A research team led by Prof. Won-Sub YOON, Department of Energy Science (DOES) at Sungkyunkwan University, has lifted the fundamental restriction on the breaking point of the lattice and unraveled the enigma of nickel effect on layered cathode materials that has existed for decades in the battery field.
Prof. YOON, WON SUB
A research team led by Prof. Won-Sub YOON, Department of Energy Science (DOES) at Sungkyunkwan University, has lifted the fundamental restriction on the breaking point of the lattice and unraveled the enigma of nickel effect on layered cathode materials that has existed for decades in the battery field. Consequently, they discovered the possibility of developing a high-performance battery which can travel up to 400km by one charge.
While the technology of lithium ion batteries has been greatly successful since its advent in powering portable electronic devices, further advancements are insatiably demanding for wider applications such as in electric vehicles and grid-power storages. One of the key areas in these efforts is development of new positive electrode ‘cathode’ materials with higher energy densities to replace the lithium cobalt oxide that is currently prevailing as the cathode material. The research is very focused on increasing the amount of Li-ions ‘inserted’ in the electrode material, which affects the charge storage capacity, the speed of Li-ion movement within the crystal lattice of the electrode material, which affects the battery power, and the structural stability of the material upon in-and-out transport of Li-ion, which affects the battery life. Compared to other material families, the ‘layered’ materials are the most attractive in the sense of the three attributes listed above, and layered lithium transition metal oxides containing nickel (Ni), cobalt (Co) and manganese (Mn) have recently emerged as a promising family of cathode materials.

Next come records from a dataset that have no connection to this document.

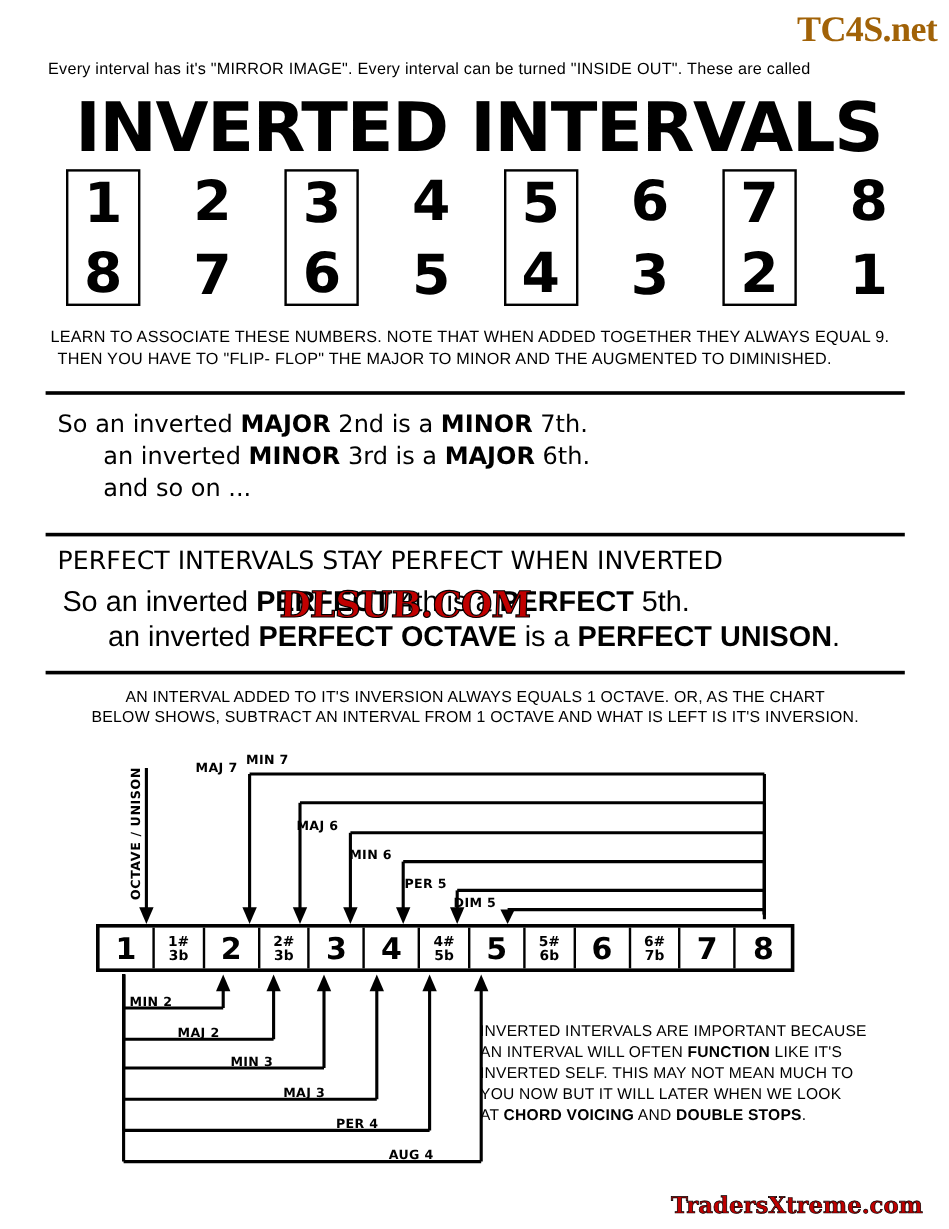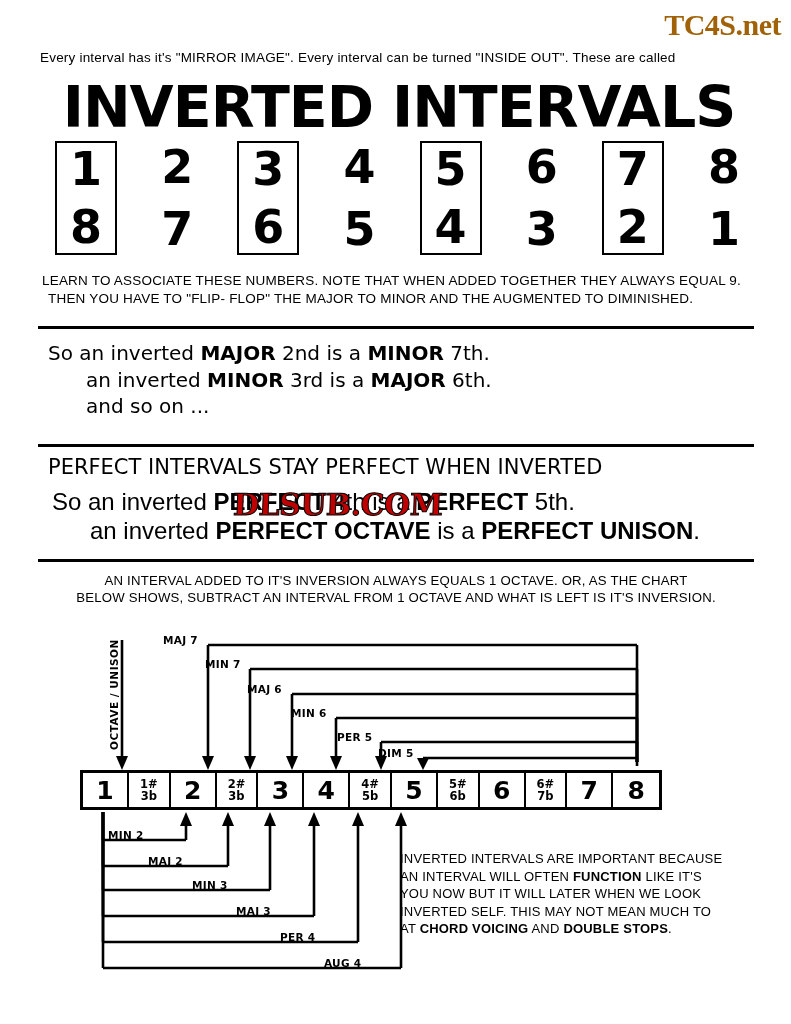--- a/index.html
+++ b/index.html
@@ -290,21 +290,21 @@
       <polygon points="270,812 264,826 276,826"></polygon>
       <polygon points="314,812 308,826 320,826"></polygon>
       <polygon points="358,812 352,826 364,826"></polygon>
       <polygon points="401,812 395,826 407,826"></polygon>
     </g>
   </svg>
 
   <div class="vlbl" style="left:108px;top:750px;">OCTAVE / UNISON</div>
 
   <div class="lbl" style="left:163px;top:634px;">MAJ 7</div>
-  <div class="lbl" style="left:205px;top:658px;">MIN 7</div>
+  <div class="lbl" style="left:205px;top:628px;">MIN 7</div>
   <div class="lbl" style="left:247px;top:683px;">MAJ 6</div>
   <div class="lbl" style="left:291px;top:707px;">MIN 6</div>
   <div class="lbl" style="left:337px;top:731px;">PER 5</div>
   <div class="lbl" style="left:378px;top:747px;">DIM 5</div>
 
   <div class="scale">
     <div class="cell whole">
       <span>1</span>
     </div>
     <div class="cell sharp">
@@ -353,18 +353,19 @@
   <div class="lbl" style="left:108px;top:829px;">MIN 2</div>
   <div class="lbl" style="left:148px;top:855px;">MAJ 2</div>
   <div class="lbl" style="left:192px;top:879px;">MIN 3</div>
   <div class="lbl" style="left:236px;top:905px;">MAJ 3</div>
   <div class="lbl" style="left:280px;top:931px;">PER 4</div>
   <div class="lbl" style="left:324px;top:957px;">AUG 4</div>
 
   <div class="note">
     <div>INVERTED INTERVALS ARE IMPORTANT BECAUSE</div>
     <div>AN INTERVAL WILL OFTEN <b>FUNCTION</b> LIKE IT'S</div>
+    <div>INVERTED SELF. THIS MAY NOT MEAN MUCH TO</div>
     <div>YOU NOW BUT IT WILL LATER WHEN WE LOOK</div>
-    <div>INVERTED SELF. THIS MAY NOT MEAN MUCH TO</div>
     <div>AT <b>CHORD VOICING</b> AND <b>DOUBLE STOPS</b>.</div>
   </div>
 
+  <div class="brand-bottom">TradersXtreme.com</div>
 </div>
 
 </body></html>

Aside from lithium ions, other elements play a role as building blocks forming a host structure for Li-ions (guests) to be inserted or extracted. Depending on the properties of the host structure, its electrochemical performance as a battery material is determined. For these multi-component layered systems, the current trend moves toward increasing the content of Ni in layered systems (known as Ni-rich layered materials) since Ni is capable of uptaking and delivering twice the charge, i.e., Li-ions of the other two. As Ni atoms occupy a large part of the transition metal layer in the host structure, it becomes a major factor in determining the overall properties of the host structure. Therefore, understanding the effect of increasing Ni content on the layered structure is important to designing high-energy electrode materials.
This series of materials containing Ni and other elements appear to inevitably have so-called ‘cation disorder,’ a phenomenon in which some of the Li-ions and Ni atoms switch positions from their own layers. This happens due to the fact that some of the Ni atoms exist in the valence state 2+ lower than Co or Mn as synthesized. The presence of Ni atoms in the Li-ion layer adversely affects the Li-ion movement in the Li-ion layer. In contrast to such a general perception, the study finds that the degree of cation disorders is mitigated upon increasing the Ni content in the lattice up to a certain concentration, and also reports that the oxidation state of Ni in the pristine compounds contributes significantly to cation disorder. Moreover, it is demonstrated that the extent of cation disorder critically affects the phase transition behavior during charging or discharging, and as a result, the phase transition becomes smoother with increasing Ni content. This smooth phase transition reduces the strain on structural behavior during cycling; consequently, it enhances the cycle performance of the electrode material.
In addition to the relationship between the Ni content and the phase transition, it was discovered that the actual environment in which Li-ions are situated is not directly linked to the total height, a sum of the Li-ion layer and the transition metal layer (c-axis). The height of the lithium layer becomes larger with increasing Ni content, even though the c-axis decreases. More importantly, it is shown that the lithium ion channel retains the environment where lithium ions can visit or leave, even if the c-axis shrinks from the initial dimension.
The results for the Ni-rich layered materials that are counter-intuitive account for the superior electrochemical performance, and address the misconception of Ni element in Ni-rich layered systems. Furthermore, this article provides a new perspective on the role of Ni in layered systems and disputes the conventional view concerning the c-axis parameter that has been considered a key factor in interpreting the behavior of Li-ion movement and the corresponding electrochemical performance. Hence, these results may suggest some aspects to consider in the design of high-energy electrode materials for next-generation batteries.